The item no one wants to talk about is non-renewable resources. Once they are gone, they aren't coming back. My point in this is that once they are going or getting scarce, we will not get off this planet. Past history shows us, we aren't safe here. 5 greater extinctions have occurred here and we could be number 6. Time lines seem to line up that every 26 to 30 million years or so, one of these extinctions hit. We are not dead for sure exactly how many but they range from the lower number of 5 to an upper number of 20. Most accept the 5 without issue. But the ELE (Extinct Level Events) when they occur from past records show anything from 89% to 50% extinction levels of all life on Earth dying. Somewhere out there is something that is causing this with near clock like regularity we don't know about. If the past is anything to go by, it will happen again.

The problem with non-renewable being used completely up can be partially eliminated by space mining. Some is questionable such as oil based but indications are that even this may be mining through some of the moons. Metals can be found in space that we have few of, such as platinum, an element that isn't found on earth in near pure form, other than from meteorites. One such that rare on earth but appears to be in abundance on the moon is He-3, an isotope used as fuel in fusion reactors we're just coming up with but have not worked out all the details yet. Rare earths is guesstimated to become near consumed by 2017. Indications are that there are more rare earths on the moon. Antimony, zinc, tin, silver, lead, indium, gold, and copper are expected to be exhausted within 50 or 60 years at present usage rates.

All the gold, cobalt, iron, manganese, molybdenum, nickel, osmium, palladium, platinum, rhenium, rhodium, ruthenium, and tungsten mined from the Earth's crust, and that are essential for economic and technological progress, came originally from the rain of asteroids that hit the Earth after the crust cooled. So more is out there if we can get to it. Mining here on earth only gives forth about 12% of all material removed from a mine in ore they are seeking. Asteroid mining the returns are more in line with 80 to 90% purity rates making any find a motherlode compared to how much work is taken to get it out of the earth.

Even more valuable than scarce resources are the spin off technologies that doing such a project would give us. We can't begin to guess where it would all head in spin offs. Past technological spin offs from space endeavors to orbit the earth and get to the moon gave us tons of new stuff, much of it in our everyday lives.

Here is a small list of space spin offs...

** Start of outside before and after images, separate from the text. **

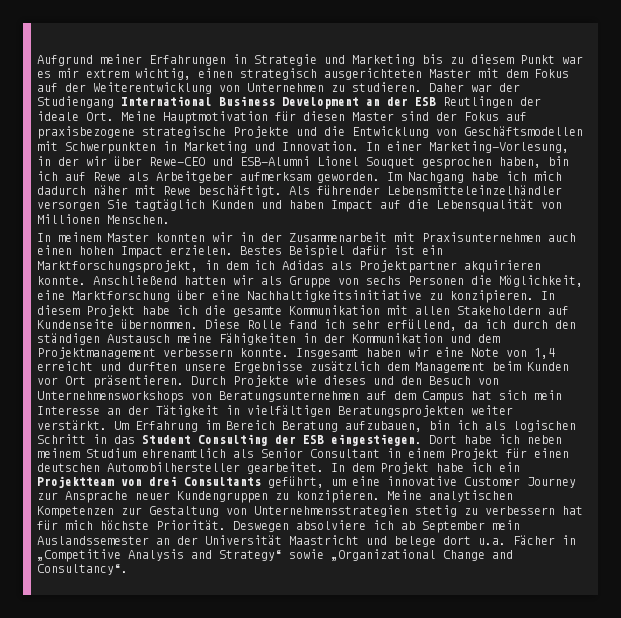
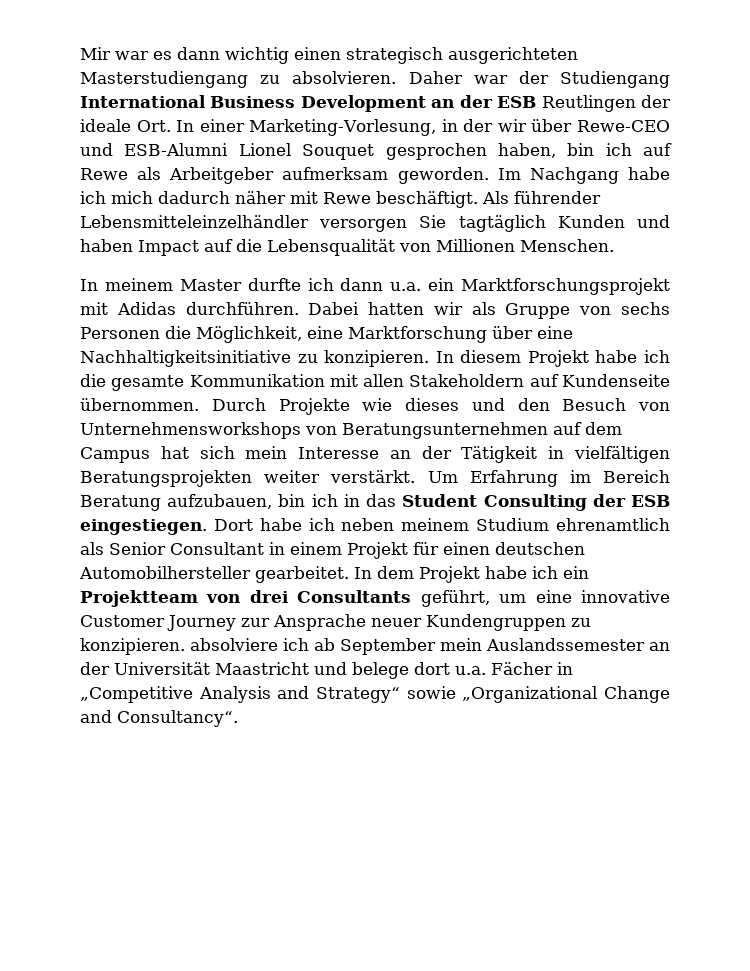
- Aufgrund meiner Erfahrungen in Strategie und Marketing bis zu diesem Punkt war es mir extrem wichtig, einen strategisch ausgerichteten Master mit dem Fokus auf der Weiterentwicklung von Unternehmen zu studieren.
+ Mir war es dann wichtig einen strategisch ausgerichteten Masterstudiengang zu absolvieren.
- Daher war der Studiengang International Business Development an der ESB Reutlingen der ideale Ort. Meine Hauptmotivation für diesen Master sind der Fokus auf praxisbezogene strategische Projekte und die Entwicklung von Geschäftsmodellen mit Schwerpunkten in Marketing und Innovation. In einer Marketing-Vorlesung, in der wir über Rewe-CEO und ESB-Alumni Lionel Souquet gesprochen haben, bin ich auf Rewe als Arbeitgeber aufmerksam geworden.
+ Daher war der Studiengang International Business Development an der ESB Reutlingen der ideale Ort. In einer Marketing-Vorlesung, in der wir über Rewe-CEO und ESB-Alumni Lionel Souquet gesprochen haben, bin ich auf Rewe als Arbeitgeber aufmerksam geworden.
- In meinem Master konnten wir in der Zusammenarbeit mit Praxisunternehmen auch einen hohen Impact erzielen. Bestes Beispiel dafür ist ein Marktforschungsprojekt, in dem ich Adidas als Projektpartner akquirieren konnte. Anschließend hatten wir als Gruppe von sechs Personen die Möglichkeit, eine Marktforschung über eine Nachhaltigkeitsinitiative zu konzipieren.
+ In meinem Master durfte ich dann u.a. ein Marktforschungsprojekt mit Adidas durchführen. Dabei hatten wir als Gruppe von sechs Personen die Möglichkeit, eine Marktforschung über eine Nachhaltigkeitsinitiative zu konzipieren.
- Diese Rolle fand ich sehr erfüllend, da ich durch den ständigen Austausch meine Fähigkeiten in der Kommunikation und dem Projektmanagement verbessern konnte. Insgesamt haben wir eine Note von 1,4 erreicht und durften unsere Ergebnisse zusätzlich dem Management beim Kunden vor Ort präsentieren.
- Um Erfahrung im Bereich Beratung aufzubauen, bin ich als logischen Schritt in das Student Consulting der ESB eingestiegen.
+ Um Erfahrung im Bereich Beratung aufzubauen, bin ich in das Student Consulting der ESB eingestiegen.
- In dem Projekt habe ich ein Projektteam von drei Consultants geführt, um eine innovative Customer Journey zur Ansprache neuer Kundengruppen zu konzipieren. Meine analytischen Kompetenzen zur Gestaltung von Unternehmensstrategien stetig zu verbessern hat für mich höchste Priorität. Deswegen absolviere ich ab September mein Auslandssemester an der Universität Maastricht und belege dort u.a. Fächer in „Competitive Analysis and Strategy“ sowie „Organizational Change and Consultancy“.
+ In dem Projekt habe ich ein Projektteam von drei Consultants geführt, um eine innovative Customer Journey zur Ansprache neuer Kundengruppen zu konzipieren. absolviere ich ab September mein Auslandssemester an der Universität Maastricht und belege dort u.a. Fächer in „Competitive Analysis and Strategy“ sowie „Organizational Change and Consultancy“.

  • HICOM - a central terminal for mobile phones
  • Hubble Space Telescope
  • Foamless toothpaste
  • Composite materials
  • Space Suit Technology
  • Programmable Pace Maker
  • Insulation advances
  • Lightning warning system
  • NACA6 Airfold - Material for lightweight helmets like bicycle helmets
  • Mowers, suction systems - improvements in design and construction of them
  • Hand tool and drill - cordless systems
  • Antigravity pens
  • Ceramic Teeth braces
  • Airbags
  • Insulin pumps
  • Olympic Caliber swimsuits
  • Memory metals
  • Stents
  • Medical implants
  • Sharper than steel scalpels
  • Preformance enhancing golf clubs
  • Flexible wire rims for sunglasses
  • Glass coatings on lenses
  • Liquid metals
  • Athletic shoes with new cushioning materials
  • Healthcare monitoring devices
  • Temperature sensing improvements
  • Artificial heart pumps
  • Shock absorbent foams
  • New materials
  • Humidity sensors (new methods)


This is just a very, very, small list. No mention of computers, calculators, software, satellites for weather and environmental sensing, tons of medical advances, drugs, this list just barely scratches the surface of what the space effort has returned to us for everyday use.